My experience of asking hundreds of people for data is that most don’t have any. I suspect this is true of those who answered the Puppet Labs surveys, and that answers are guestimates.

The fact that the accuracy of analysis of the survey data is poor does not really matter, because DORA pivots again.

This pivot switches to organizational metrics (from team metrics), becomes purely production focused (very appropriate for DevOps), introduces an Elite profile, and focuses on four key metrics; the following is adapted from Google:

  • Deployment Frequency: How often an organization successfully releases to production,
  • Lead Time for Changes: The amount of time it takes a commit to get into production,
  • Change Failure Rate: The percentage of deployments causing a failure in production,
  • Mean time to repair (MTTR): How long it takes an organization to recover from a failure in production.

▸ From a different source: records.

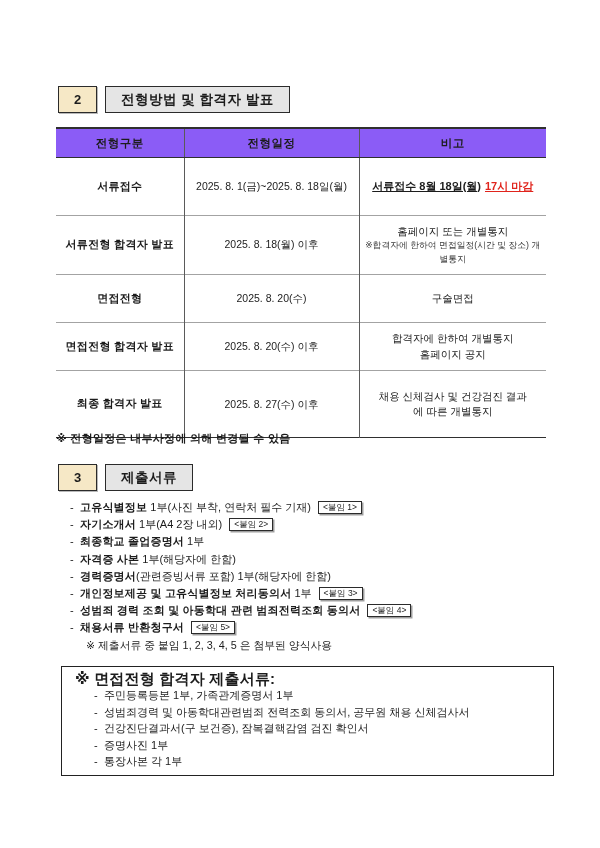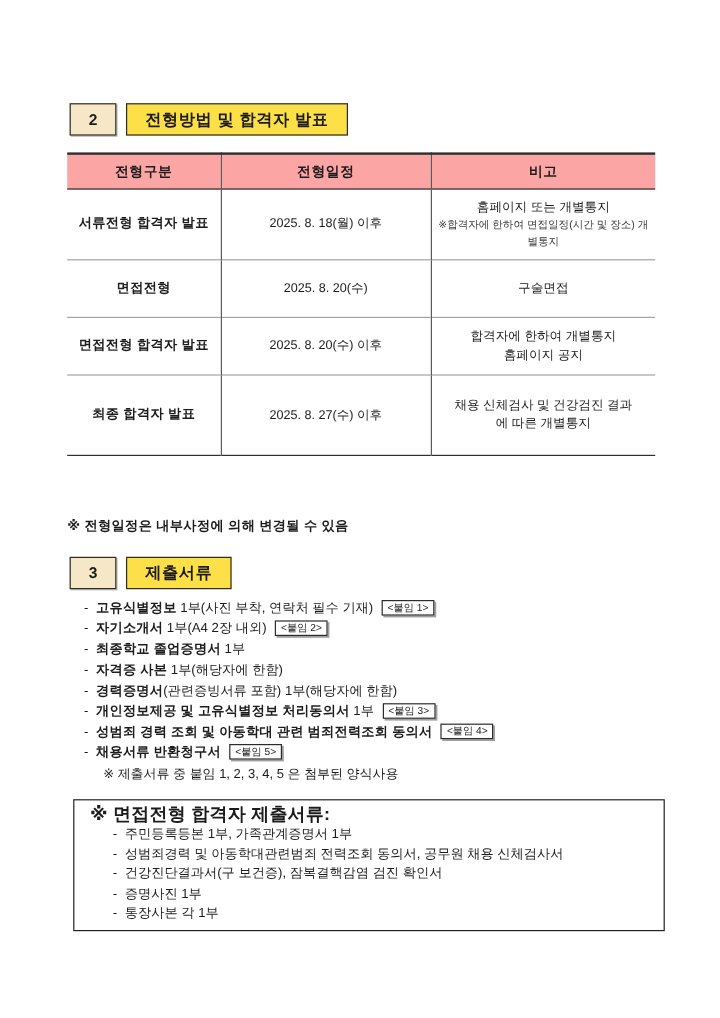--- a/index.html
+++ b/index.html
@@ -16,7 +16,7 @@
   }
   .sec-title{
     border:1.6px solid #2b2b2b;display:flex;align-items:center;
-    padding:0 15px;font-weight:bold;font-size:13.5px;letter-spacing:.5px;background:#fde047;
+    padding:0 15px;font-weight:bold;font-size:13.5px;letter-spacing:.5px;background:#e5e5e5;
   }
   
   .table-wrap{position:absolute;left:56px;top:127px;width:490px;}

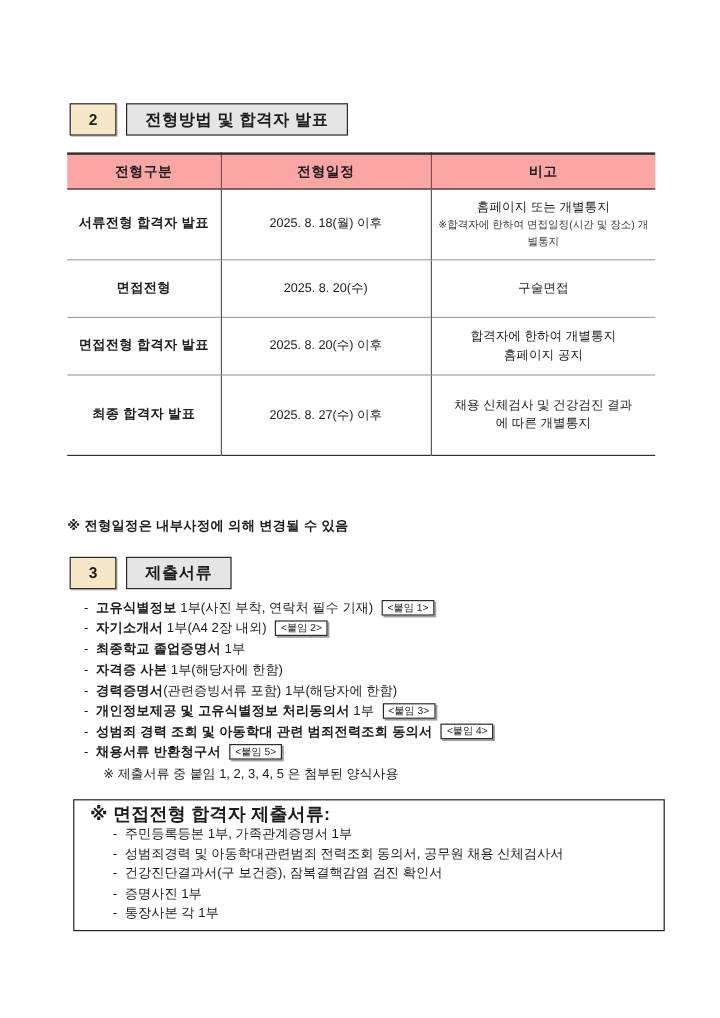--- a/index.html
+++ b/index.html
@@ -23,7 +23,7 @@
   table{width:100%;border-collapse:collapse;table-layout:fixed;
         border-top:2px solid #2f2f2f;border-bottom:1.7px solid #2f2f2f;}
   th{
-    background:#fca5a5;border-bottom:1.6px solid #2f2f2f;
+    background:#8b5cf6;border-bottom:1.6px solid #2f2f2f;
     font-size:11.5px;font-weight:bold;height:28px;padding:0;letter-spacing:.5px;
   }
   td{

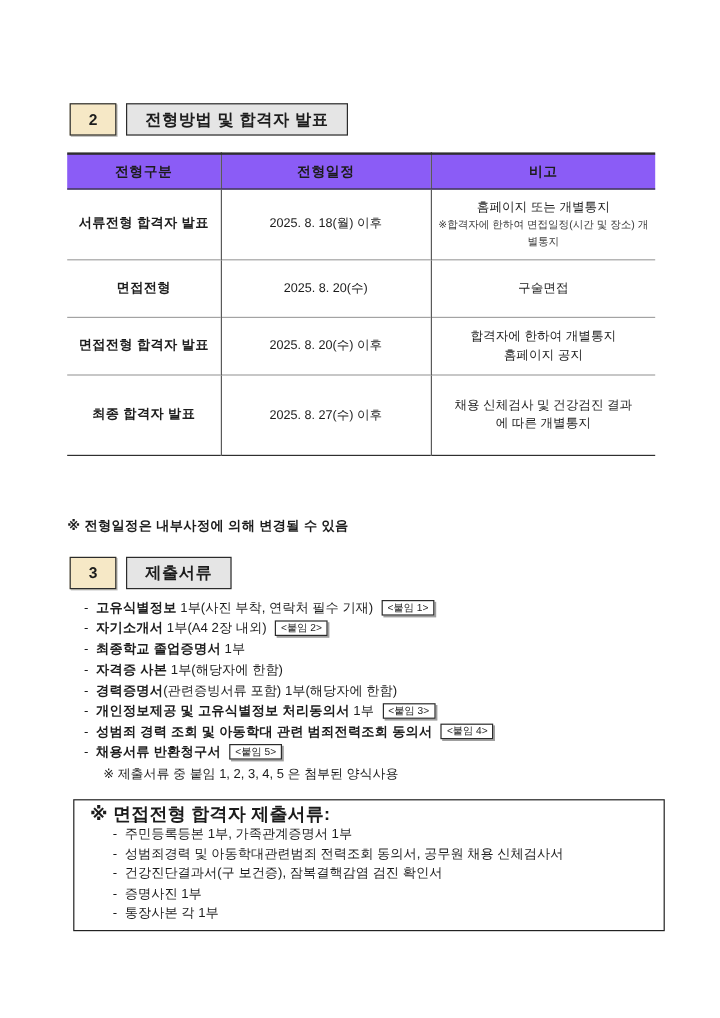--- a/index.html
+++ b/index.html
@@ -88,6 +88,13 @@
         </tr>
       </thead>
       <tbody>
+        <tr class="h1r">
+          <td class="cat">서류접수</td>
+          <td class="vline">2025. 8. 1(금)~2025. 8. 18일(월)</td>
+          <td class="vline deadline">
+            <span class="black">서류접수 8월 18일(월)</span><span class="red">17시 마감</span>
+          </td>
+        </tr>
         <tr class="h2r">
           <td class="cat">서류전형 합격자 발표</td>
           <td class="vline">2025. 8. 18(월) 이후</td>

Are these four metrics useful?

To somebody with zero DevOps experience (i.e., me) they look useful. The few DevOps people I have spoken to are talking about them but not using them (not least because they don’t have the data required).

The characteristics of the Elite/High/Medium/Low profiles reflects Google’s DevOps business interests. Companies offering an online service at a national scale want to quickly respond to customer demand, continuously deploy, and quickly recover from service outages.

There are companies where it makes business sense for DevOps deployments to occur much less frequently than at Google. I also know companies who would love to have deployment rates within an order of magnitude of Google’s, but cannot even get close without a significant restructuring of their build and deployment infrastructure.